TASK INPUTS:
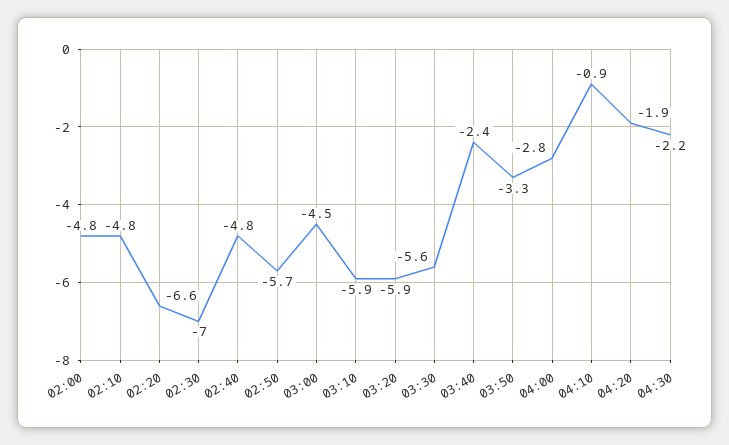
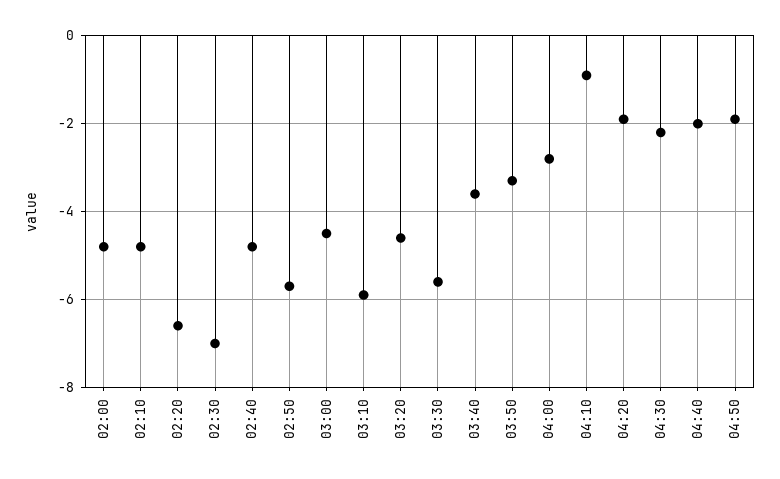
03:20: -5.9 -> -4.5
03:40: -2.4 -> -3.5
04:40: none -> -2
04:50: none -> -2

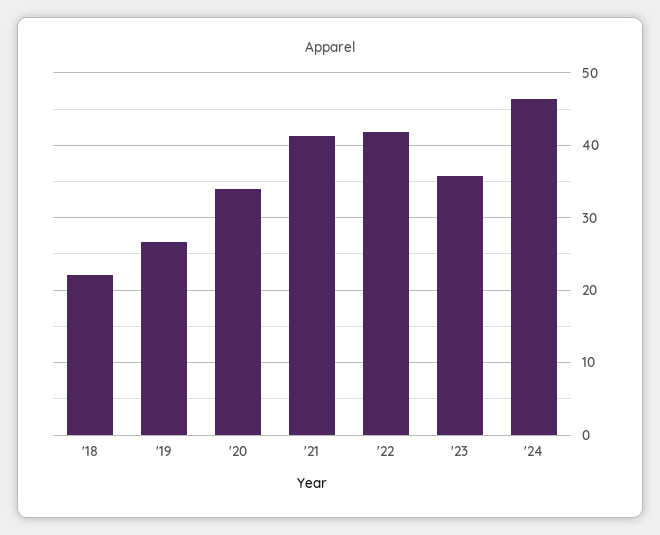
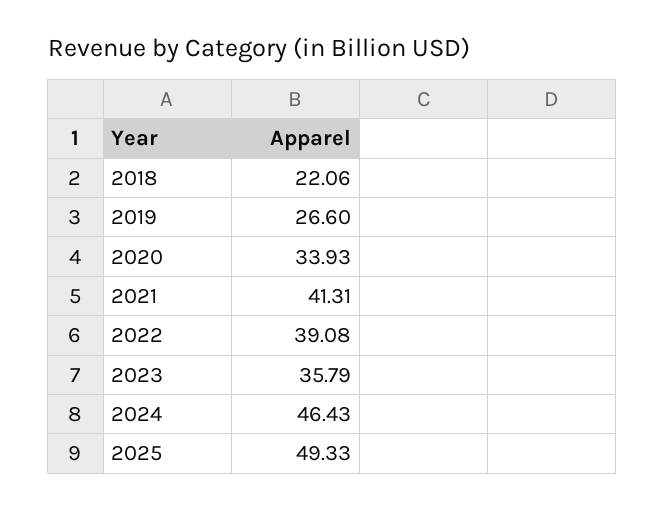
'22: 42 -> 39.08
2025: none -> 49.33

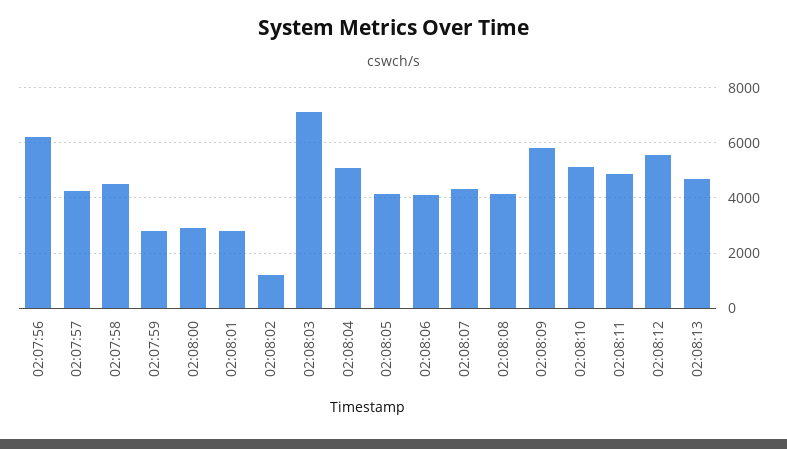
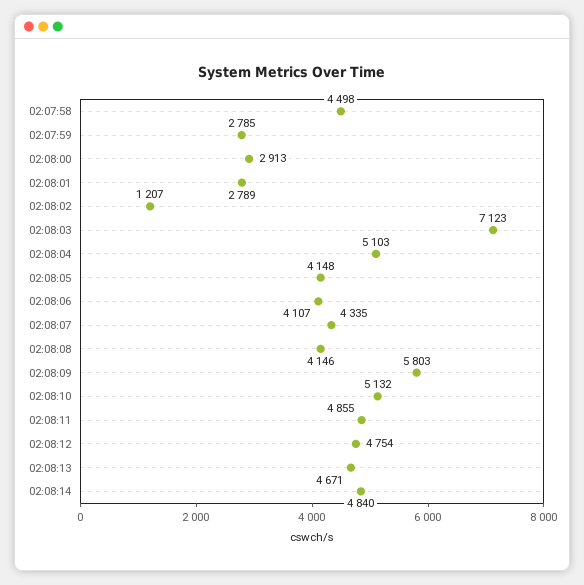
02:07:56: 6250 -> none
02:07:57: 4250 -> none
02:08:12: 5500 -> 4754
02:08:14: none -> 4840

TASK: The listing is to be repeated word for word, with all pictures omitted.

FINISHED EXERCISE:
03:20: -5.9 -> -4.5
03:40: -2.4 -> -3.5
04:40: none -> -2
04:50: none -> -2

'22: 42 -> 39.08
2025: none -> 49.33

02:07:56: 6250 -> none
02:07:57: 4250 -> none
02:08:12: 5500 -> 4754
02:08:14: none -> 4840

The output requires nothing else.